About this exercise:
Lines from the one containing "Auto Mimosa: 4" through the last line of the data below are to be returned exactly; leave out the rest.

Material to process:
——

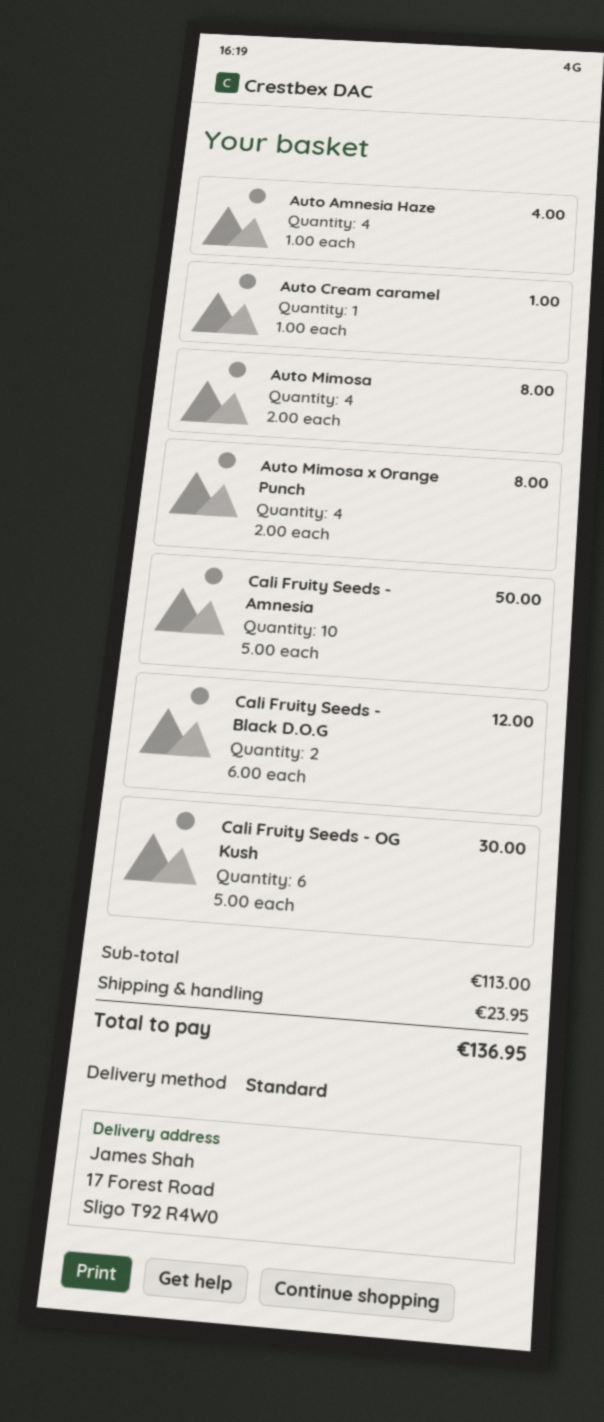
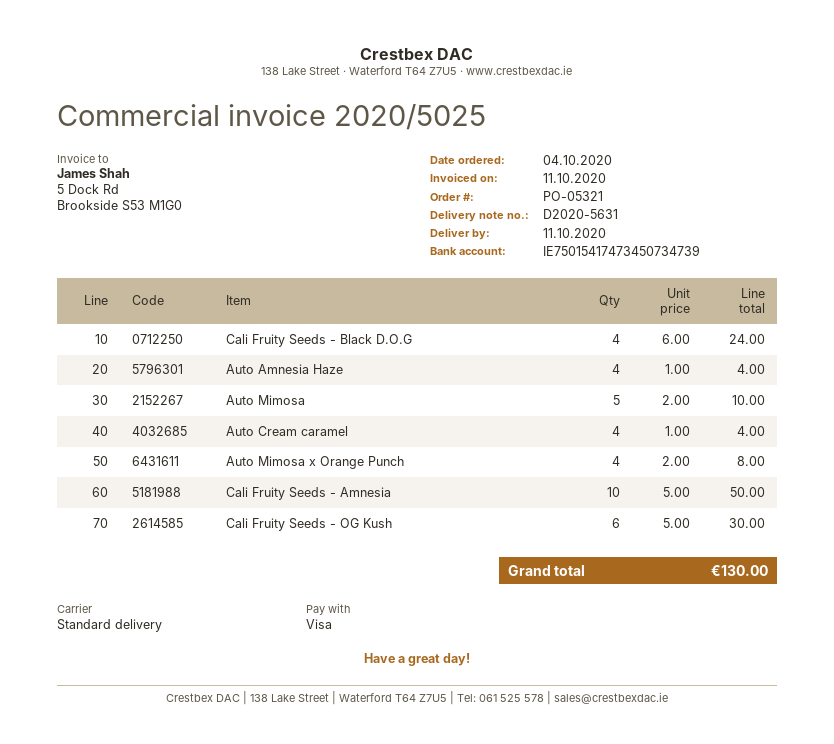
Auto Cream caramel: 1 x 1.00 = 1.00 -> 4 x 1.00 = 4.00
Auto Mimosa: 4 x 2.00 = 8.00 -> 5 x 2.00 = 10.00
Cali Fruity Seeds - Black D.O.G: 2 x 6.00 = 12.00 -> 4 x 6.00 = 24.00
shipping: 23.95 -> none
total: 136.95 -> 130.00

——

Result of the exercise:
Auto Mimosa: 4 x 2.00 = 8.00 -> 5 x 2.00 = 10.00
Cali Fruity Seeds - Black D.O.G: 2 x 6.00 = 12.00 -> 4 x 6.00 = 24.00
shipping: 23.95 -> none
total: 136.95 -> 130.00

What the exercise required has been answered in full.